─── SUPPLIED DATA ───

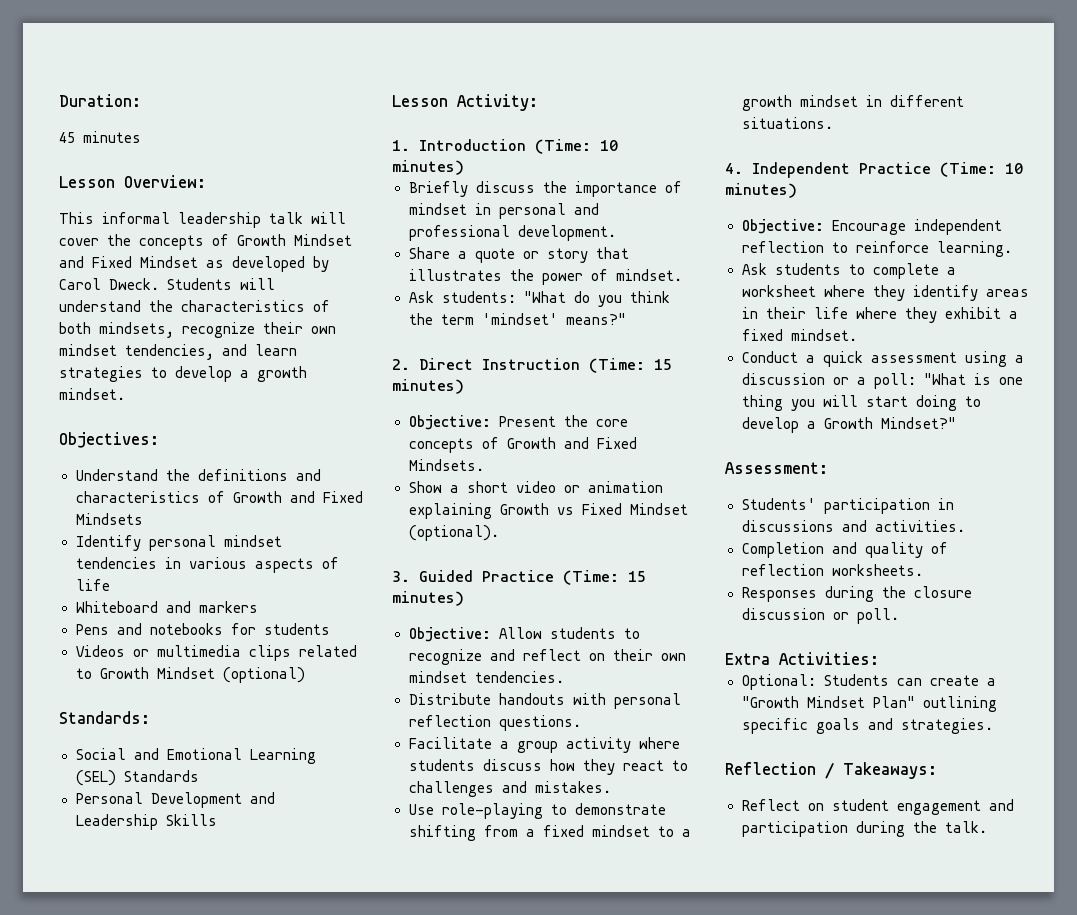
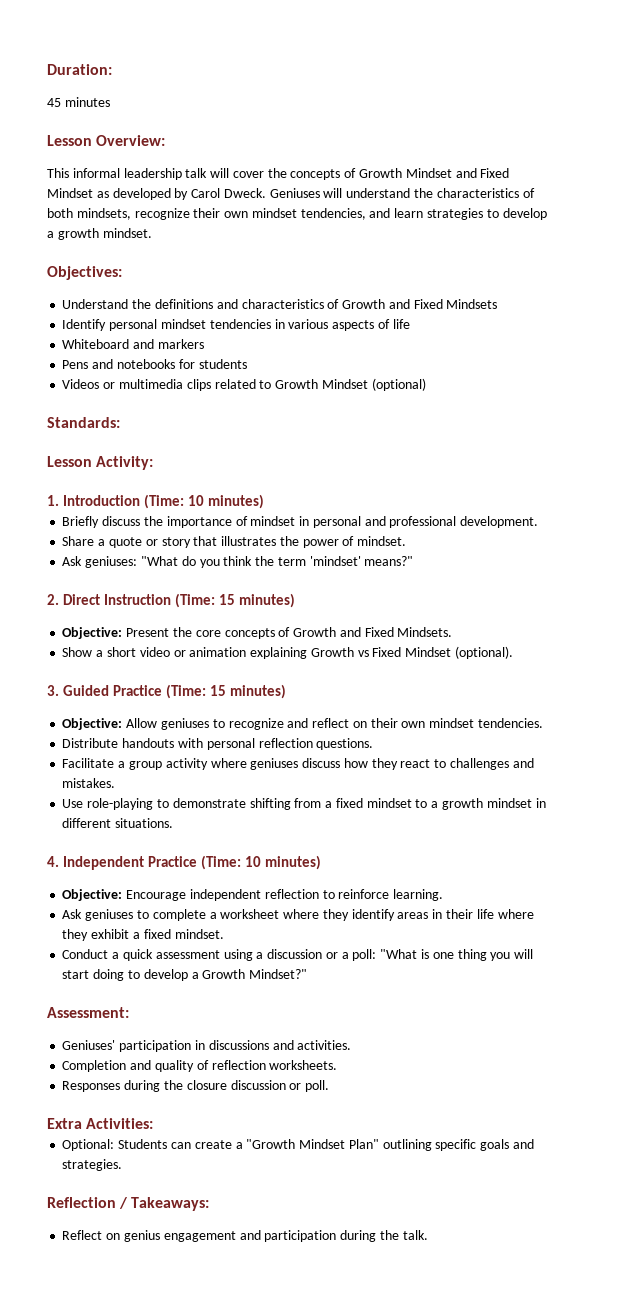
- Students will understand the characteristics of both mindsets, recognize their own mindset tendencies, and learn strategies to develop a growth mindset.
+ Geniuses will understand the characteristics of both mindsets, recognize their own mindset tendencies, and learn strategies to develop a growth mindset.
- Social and Emotional Learning (SEL) Standards
- Personal Development and Leadership Skills
- Ask students: "What do you think the term 'mindset' means?"
+ Ask geniuses: "What do you think the term 'mindset' means?"
- Objective: Allow students to recognize and reflect on their own mindset tendencies.
+ Objective: Allow geniuses to recognize and reflect on their own mindset tendencies.
- Facilitate a group activity where students discuss how they react to challenges and mistakes.
+ Facilitate a group activity where geniuses discuss how they react to challenges and mistakes.
- Ask students to complete a worksheet where they identify areas in their life where they exhibit a fixed mindset.
+ Ask geniuses to complete a worksheet where they identify areas in their life where they exhibit a fixed mindset.
- Students' participation in discussions and activities.
+ Geniuses' participation in discussions and activities.
- Reflect on student engagement and participation during the talk.
+ Reflect on genius engagement and participation during the talk.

───

- [THE PROBLEM] Reproduce each entry exactly as given; no pictures, please.

- [REPLY]
- Students will understand the characteristics of both mindsets, recognize their own mindset tendencies, and learn strategies to develop a growth mindset.
+ Geniuses will understand the characteristics of both mindsets, recognize their own mindset tendencies, and learn strategies to develop a growth mindset.
- Social and Emotional Learning (SEL) Standards
- Personal Development and Leadership Skills
- Ask students: "What do you think the term 'mindset' means?"
+ Ask geniuses: "What do you think the term 'mindset' means?"
- Objective: Allow students to recognize and reflect on their own mindset tendencies.
+ Objective: Allow geniuses to recognize and reflect on their own mindset tendencies.
- Facilitate a group activity where students discuss how they react to challenges and mistakes.
+ Facilitate a group activity where geniuses discuss how they react to challenges and mistakes.
- Ask students to complete a worksheet where they identify areas in their life where they exhibit a fixed mindset.
+ Ask geniuses to complete a worksheet where they identify areas in their life where they exhibit a fixed mindset.
- Students' participation in discussions and activities.
+ Geniuses' participation in discussions and activities.
- Reflect on student engagement and participation during the talk.
+ Reflect on genius engagement and participation during the talk.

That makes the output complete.